Convert some files from html to plaintext
Convert some files from html to plaintext
am 11.11.2007 19:02:14 von lucavilla
I have many html files named like these:
c:\dir\femo-black.html
c:\dir\loren-white.html
c:\dir\spark-white.html
c:\dir\kim-black.html
c:\dir\paul-white.html
How can I convert only the files named "c:\dir\*-white.html" to
plaintext files named c:\dir\(original filename)-text.txt?
BTW do you know a better Perl module than HTML::FormatText (
http://search.cpan.org/~sburke/HTML-Format-2.04/lib/HTML/For matText.pm)
to convert HTML to plaintext?
Re: Convert some files from html to plaintext
am 11.11.2007 19:37:03 von jurgenex
Luca Villa wrote:
> I have many html files named like these:
>
> c:\dir\femo-black.html
> c:\dir\loren-white.html
> c:\dir\spark-white.html
> c:\dir\kim-black.html
> c:\dir\paul-white.html
>
> How can I convert only the files named "c:\dir\*-white.html"
perldoc -f glob
> to plaintext files
Many ways, depending on what you consider the plaintext equivalent of an
HTML file. After all, HTML contains more information than plaintext and
therefore a lossless conversion is not possible. One way would be to use
lynx with the text-output option.
Another way is described in the Perl FAQ: "perldoc -q HTML"
"How do I remove HTML from a string?"
> named c:\dir\(original filename)-text.txt?
Depending upon how you generate the target text e.g. by redirecting the
output of lynx to that file or buy writing to that file or ...
jue
Re: Convert some files from html to plaintext
am 11.11.2007 20:45:08 von lucavilla
> e.g. by redirecting the
> output of lynx to that file or buy writing to that file or ...
Isn't there an equivalent of the Lynx rendering engine for Perl?

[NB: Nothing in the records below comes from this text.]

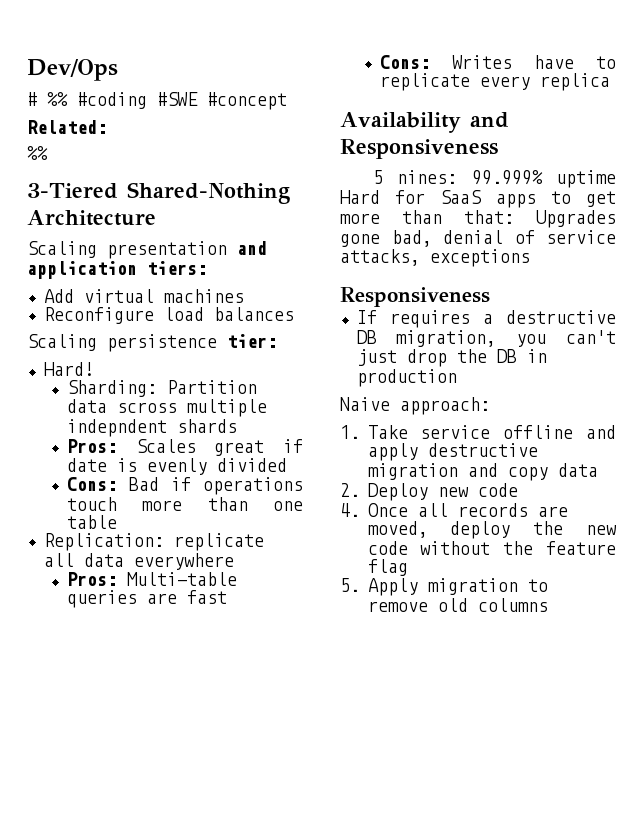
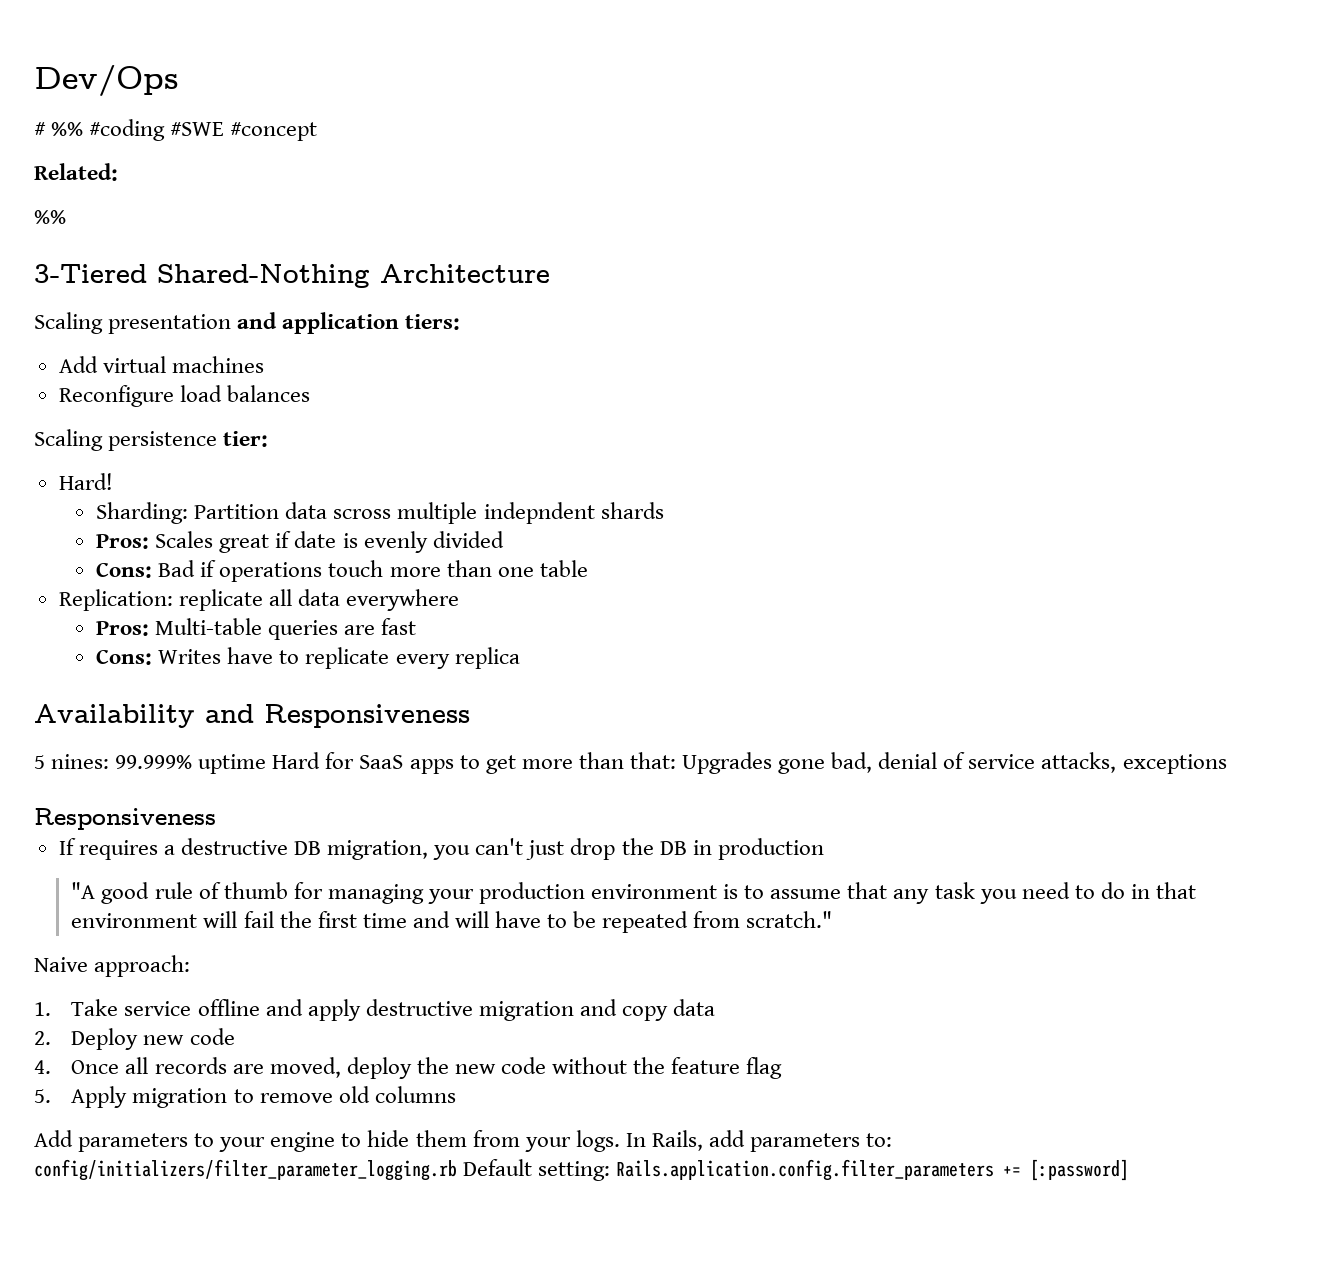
(457, 378) none -> [71,882,1196,904] [71,911,833,933] // "A good rule of thumb for managing your production environment is to assume that any task you need to do in that environment will fail the first time and will have to be repeated from scratch."
(548, 605) none -> [34,1130,893,1152] [34,1159,1130,1181] // Add parameters to your engine to hide them from your logs. In Rails, add parameters to: config/initializers/filter_parameter_logging.rb Default setting: Rails.application.config.filter_parameters += [:password]

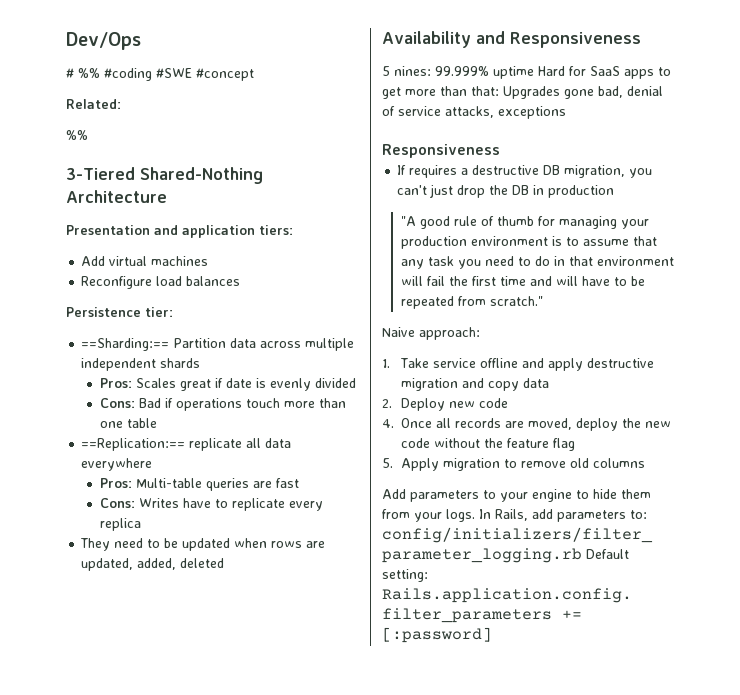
[34,312,232,334] Scaling presentation -> [66,225,150,235] Presentation
[34,429,218,451] Scaling persistence -> [66,307,141,317] Persistence
[58,473,113,490] [96,502,595,524] Hard! // Sharding: Partition data scross multiple indepndent -> [81,338,355,351] [81,358,157,371] ==Sharding:== Partition data across multiple independent
[58,589,173,611] Replication: -> [81,438,186,451] ==Replication:==
(520, 658) none -> [80,538,326,551] [81,558,225,571] // They need to be updated when rows are updated, added, deleted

I know that "Lynx -dump" does a good conversion but I fear that
calling an external program thousand of times is a waste of
resources...
Re: Convert some files from html to plaintext
am 11.11.2007 20:55:58 von jurgenex
Luca Villa wrote:
>> e.g. by redirecting the
>> output of lynx to that file or buy writing to that file or ...
>
> Isn't there an equivalent of the Lynx rendering engine for Perl?
Why would Perl do HTML rendering? Anyway, which part of "perldoc -q HTML"
How do I remove HTML from a string?
don't you understand?
jue
Re: Convert some files from html to plaintext
am 11.11.2007 21:02:54 von lucavilla
Jürgen Exner
the problem is that converting html to a good equivalent in plain text
is not a simple operation of "removing HTML from a string".
Think for example to an html table, with columns of different width
etc...
Textual browsers like Lynx, Links, Elinks, W3M do a good job in
presenting html tables in plain text. I'm searching for something of
this quality...
Re: Convert some files from html to plaintext
am 12.11.2007 02:36:11 von unknown
Post removed (X-No-Archive: yes)